Your instructions:
In the data below, locate each line with the word "overflow" and list it.

Web page edit records:
========================================================================
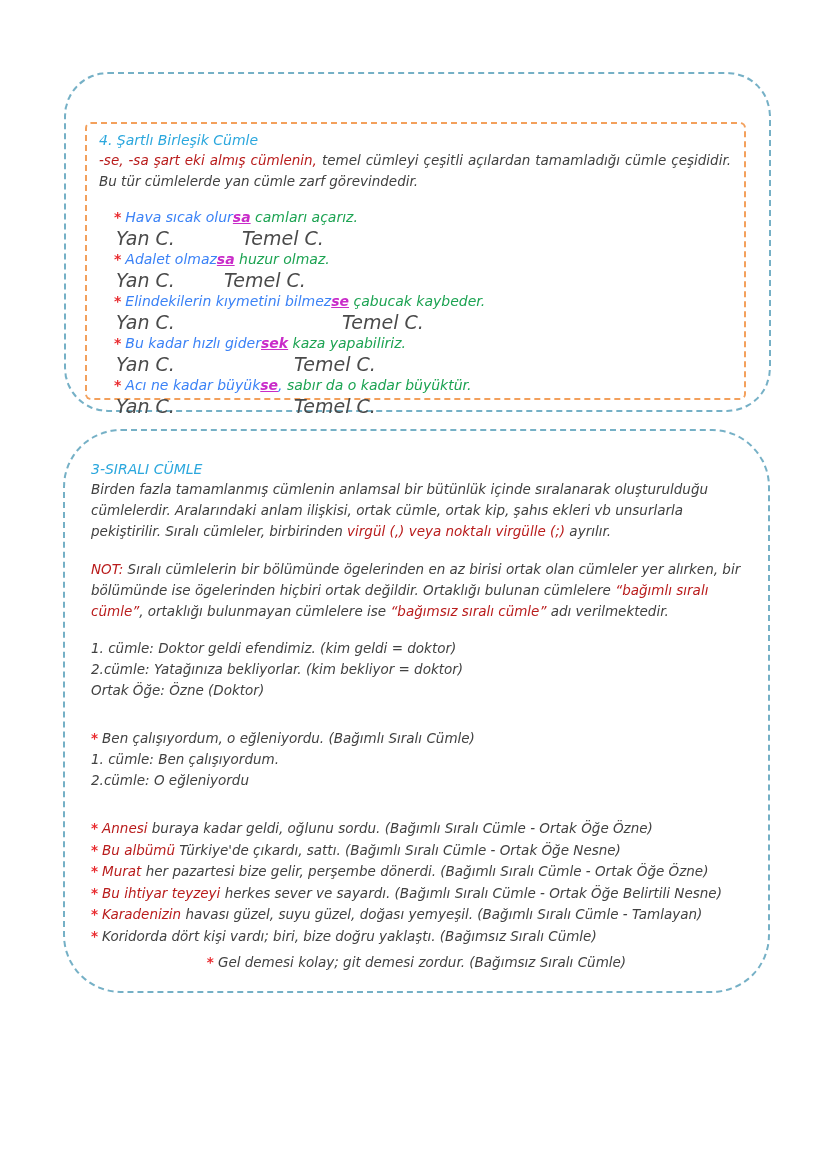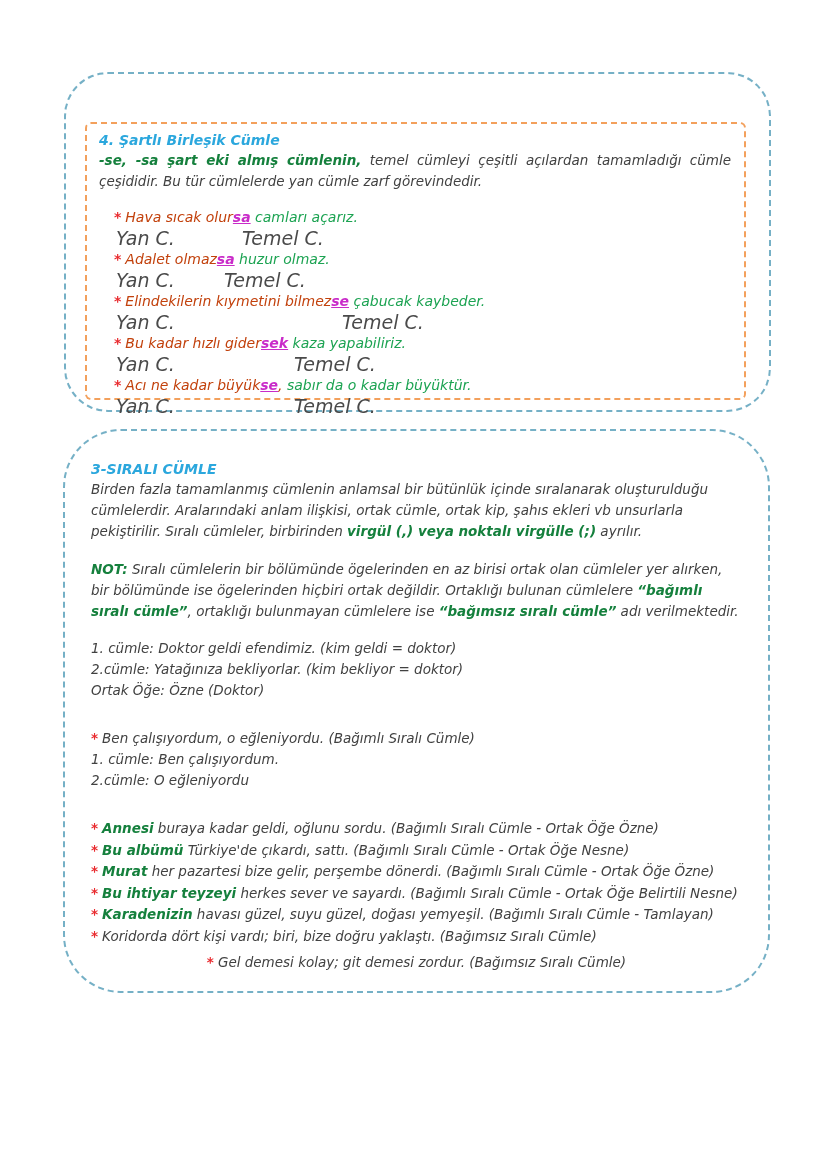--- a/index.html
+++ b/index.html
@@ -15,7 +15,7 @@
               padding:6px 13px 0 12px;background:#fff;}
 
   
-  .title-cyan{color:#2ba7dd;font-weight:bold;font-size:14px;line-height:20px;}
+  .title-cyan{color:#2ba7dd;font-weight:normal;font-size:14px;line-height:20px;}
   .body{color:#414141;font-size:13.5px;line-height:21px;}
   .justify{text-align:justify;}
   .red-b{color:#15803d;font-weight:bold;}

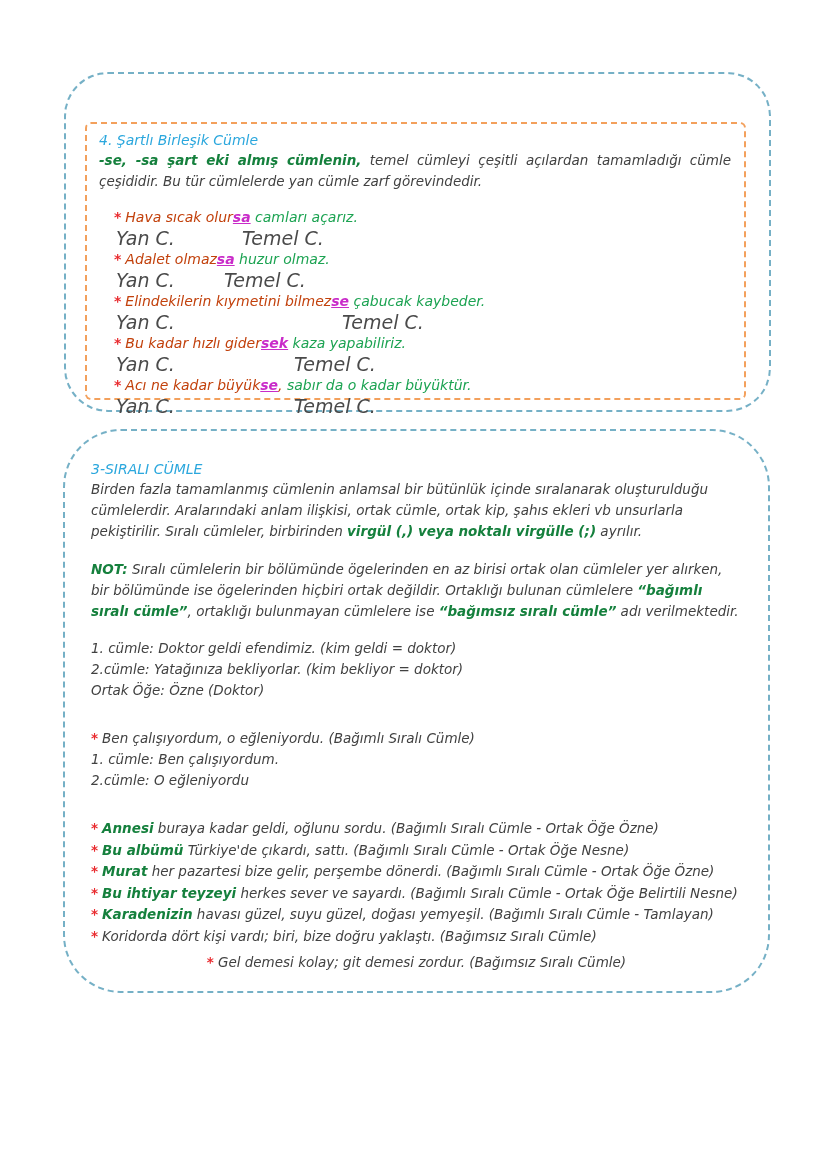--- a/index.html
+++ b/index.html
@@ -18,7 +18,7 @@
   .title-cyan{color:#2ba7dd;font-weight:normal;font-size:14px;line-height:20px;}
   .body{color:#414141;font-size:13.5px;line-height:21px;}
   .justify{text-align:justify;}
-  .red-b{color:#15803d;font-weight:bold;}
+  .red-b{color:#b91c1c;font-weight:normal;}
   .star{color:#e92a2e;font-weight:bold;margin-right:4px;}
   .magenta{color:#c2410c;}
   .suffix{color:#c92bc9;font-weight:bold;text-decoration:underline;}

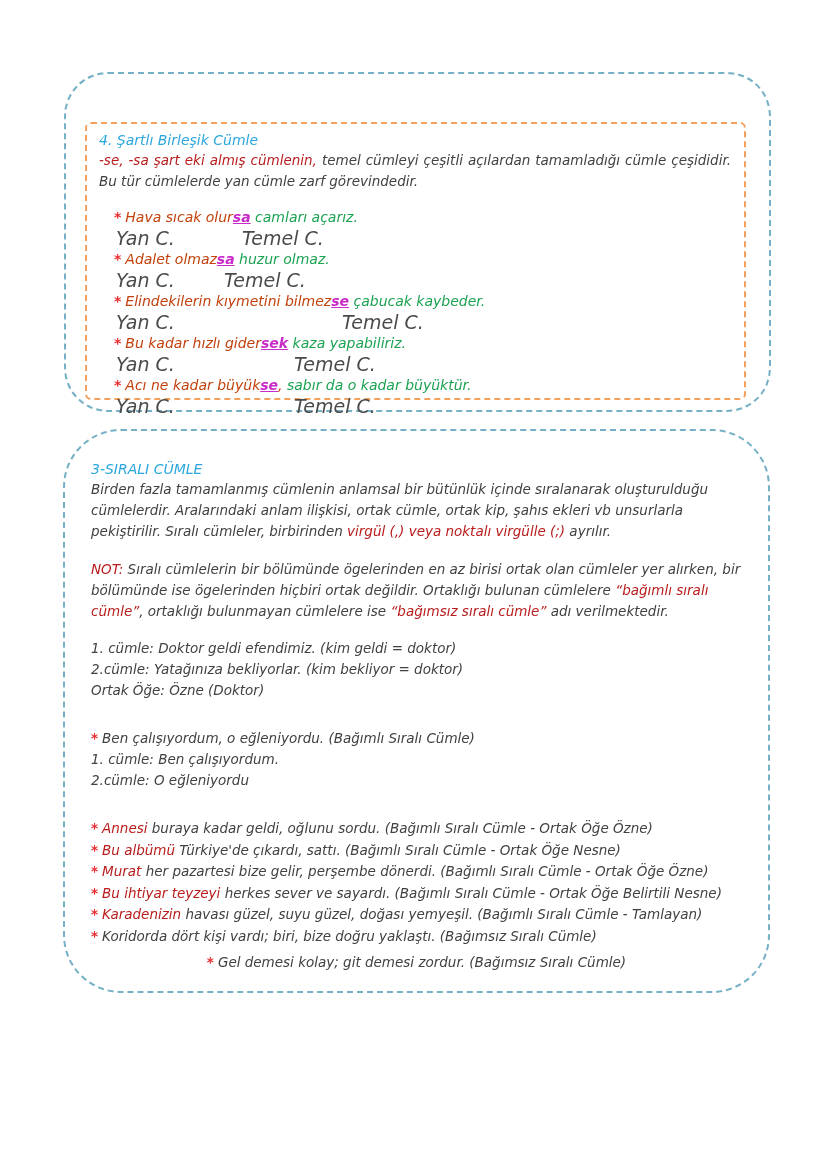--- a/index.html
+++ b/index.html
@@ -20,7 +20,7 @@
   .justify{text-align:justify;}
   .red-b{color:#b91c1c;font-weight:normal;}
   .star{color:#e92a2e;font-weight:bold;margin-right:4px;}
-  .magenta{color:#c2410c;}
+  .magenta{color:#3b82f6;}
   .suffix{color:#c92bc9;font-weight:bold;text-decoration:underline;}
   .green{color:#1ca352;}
========================================================================
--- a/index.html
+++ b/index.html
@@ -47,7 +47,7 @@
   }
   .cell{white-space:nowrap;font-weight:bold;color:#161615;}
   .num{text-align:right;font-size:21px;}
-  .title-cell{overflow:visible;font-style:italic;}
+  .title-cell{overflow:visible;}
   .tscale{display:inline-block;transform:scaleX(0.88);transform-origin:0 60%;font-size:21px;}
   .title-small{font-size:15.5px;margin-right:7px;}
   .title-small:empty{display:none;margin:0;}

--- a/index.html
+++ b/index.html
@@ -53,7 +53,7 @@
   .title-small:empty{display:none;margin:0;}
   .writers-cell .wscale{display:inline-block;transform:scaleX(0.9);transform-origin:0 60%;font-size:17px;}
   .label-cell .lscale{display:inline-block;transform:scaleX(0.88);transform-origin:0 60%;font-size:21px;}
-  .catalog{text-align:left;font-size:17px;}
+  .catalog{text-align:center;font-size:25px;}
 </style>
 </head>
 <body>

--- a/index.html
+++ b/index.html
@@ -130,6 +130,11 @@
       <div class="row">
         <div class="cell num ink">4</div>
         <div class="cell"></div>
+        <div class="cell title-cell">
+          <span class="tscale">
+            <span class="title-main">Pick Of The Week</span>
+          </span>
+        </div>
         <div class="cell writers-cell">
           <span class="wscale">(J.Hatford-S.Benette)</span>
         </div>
========================================================================
Your solution:
-  .title-cell{overflow:visible;font-style:italic;}
+  .title-cell{overflow:visible;}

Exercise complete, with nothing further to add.